Loose definitions lead to great innovations

There also aren’t many rules dictating what an IPA is supposed to be, and while a decade ago ”IPA” may have meant a super-hoppy West Coast style, today fruit-forward juicy IPAs are just as common. Because the definition of IPA is loose, breweries across the country are free to create their own interpretation, bringing back the sense of regional identity that we lost during prohibition.

“Everywhere I go, there is a solid presence of IPA, with a local twist, the local flair,” says Paul Frederickson, Dogfish Head’s lead brewer in Miami. “It’s a forgiving beer style that we can stretch the boundaries of, like a canvas you can paint with aromatic American hops.”

But in 2022, craft breweries can get creative with all kinds of beers, as anyone sipping a boysenberry sour or bacon chocolate porter well knows. So why do IPAs like Pliny the Elder and Dogfish Head’s 120 Minute IPA have a cult status that spurs robust secondary markets? It’s because IPAs still allow more room for innovation than any other style. And as people are hungry for new things in limited quantities, it drives a passionate following. “People are always looking for newness and variety,” says Gillespie. “The hops are what provide that. Malt might be the backbone, but hops are the spice. Grain can only add so many flavors, and hops do more for flavor in beer than grapes do for wine.”

When breweries come out with something new, different, and delicious, people want it. And that creates obsessive demand from another basic human desire: Exclusivity. “When we came out with 90 (minute), and then 120, there was this exclusivity to it because it was something different and something no one had ever seen before,” says Dogfish Head’s Frederickson. “People fell in love with the bold flavor IPAs brought, so now everyone goes into a deep dive and combinations of hops varieties, blends, and timings. And as long as the customer base keeps demanding various iterations of IPAs, breweries will keep making them.”

Brewing up IPAs

Keeping up with IPA lovers’ insatiable appetite for something new is now part of the craft beer business model. In Buffalo, John Cimperman’s 42 North Brewing puts out a Borderland IPA that’s become a citywide staple. But he still has to constantly crank out experimental batches to keep his customers happy. “We know that every six weeks or so we need to launch something different to make sure we fill the needs of the hop heads,” Cimperman says. “So every six to eight weeks we launch an experimental IPA and brand it under the umbrella of Hopology.”

Winslow compares the obsession with Duke basketball fans, who spend days camping out for tickets less than 90 minutes from his brewery. “When there’s something that you love, and an experience you want to be a part of, whether that’s basketball or beer, you want to do something to demonstrate you love that thing,” he says. “It probably also doesn’t hurt that hops are in the same family as cannabis.”

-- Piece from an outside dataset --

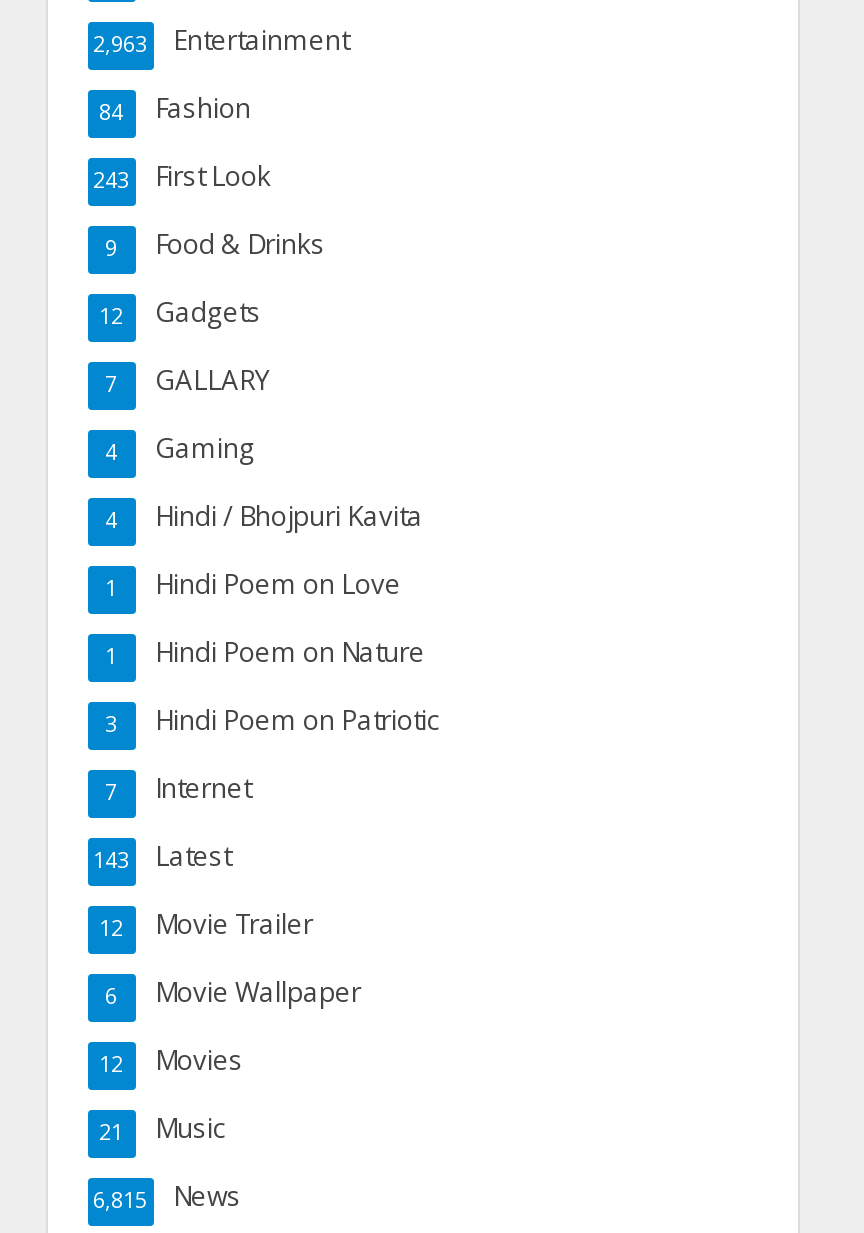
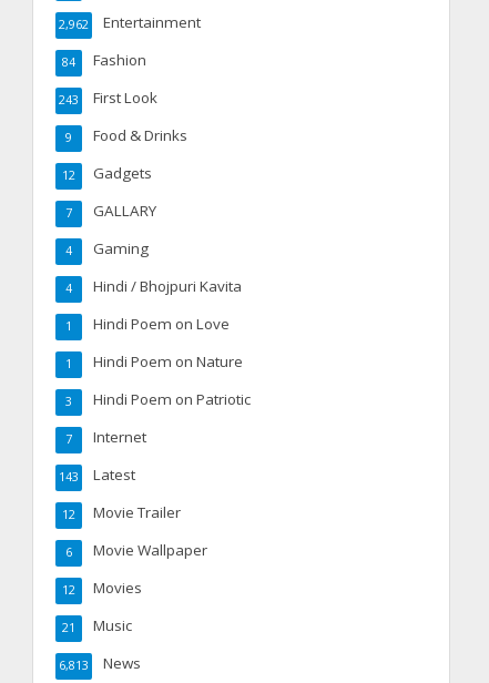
[93,22,349,58] 2,963 Entertainment -> [58,12,200,32] 2,962 Entertainment
[93,1178,241,1214] 6,815 News -> [58,653,140,673] 6,813 News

Winslow has a point, and tempting as both IPAs and cannabis might be when roaming the hot streets of Los Angeles, I’m still in search of crisp, cold refreshment. I head across the street from Beach and Brew to Firestone Walker’s Venice taproom and ask if they’ve got anything good for a hot day.

“We’ve got a pilsner,” the beertender tells me with all the excitement of a lunch-shift stripper. “But if you wanna try something really cool we’ve got this new, experimental IPA…..”

IPA FACT:

It wasn’t invented in India.

While IPA stands for India Pale Ale, India was not the country that created it. However, it has a lot to do with it. During their efforts to colonize India, the British made several failed attempts to send beer to their troops overseas. Extreme temperatures and lack of refrigeration caused spoilage every time. According to legend, it was George Hodgson of East London’s Bow Brewery who eventually created the first IPA. It was bitter and highly alcoholic, but it could make the long ocean trip.